==== SOURCE MATERIAL ====

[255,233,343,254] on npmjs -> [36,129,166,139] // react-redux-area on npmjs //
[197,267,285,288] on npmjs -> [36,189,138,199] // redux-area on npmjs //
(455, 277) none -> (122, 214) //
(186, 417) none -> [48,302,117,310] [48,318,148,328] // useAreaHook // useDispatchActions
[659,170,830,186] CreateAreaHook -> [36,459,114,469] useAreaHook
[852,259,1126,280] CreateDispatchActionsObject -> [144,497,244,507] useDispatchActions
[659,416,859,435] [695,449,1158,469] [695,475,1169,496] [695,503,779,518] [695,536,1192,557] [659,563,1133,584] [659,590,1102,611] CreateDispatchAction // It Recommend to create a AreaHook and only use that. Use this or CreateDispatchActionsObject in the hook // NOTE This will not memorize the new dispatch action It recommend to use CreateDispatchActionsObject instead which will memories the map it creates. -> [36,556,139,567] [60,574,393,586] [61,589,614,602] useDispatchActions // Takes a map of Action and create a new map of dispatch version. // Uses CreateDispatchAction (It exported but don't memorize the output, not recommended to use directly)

====

● WHAT TO WORK ON
Retype the data exactly.

● SOLUTION BELOW
[255,233,343,254] on npmjs -> [36,129,166,139] // react-redux-area on npmjs //
[197,267,285,288] on npmjs -> [36,189,138,199] // redux-area on npmjs //
(455, 277) none -> (122, 214) //
(186, 417) none -> [48,302,117,310] [48,318,148,328] // useAreaHook // useDispatchActions
[659,170,830,186] CreateAreaHook -> [36,459,114,469] useAreaHook
[852,259,1126,280] CreateDispatchActionsObject -> [144,497,244,507] useDispatchActions
[659,416,859,435] [695,449,1158,469] [695,475,1169,496] [695,503,779,518] [695,536,1192,557] [659,563,1133,584] [659,590,1102,611] CreateDispatchAction // It Recommend to create a AreaHook and only use that. Use this or CreateDispatchActionsObject in the hook // NOTE This will not memorize the new dispatch action It recommend to use CreateDispatchActionsObject instead which will memories the map it creates. -> [36,556,139,567] [60,574,393,586] [61,589,614,602] useDispatchActions // Takes a map of Action and create a new map of dispatch version. // Uses CreateDispatchAction (It exported but don't memorize the output, not recommended to use directly)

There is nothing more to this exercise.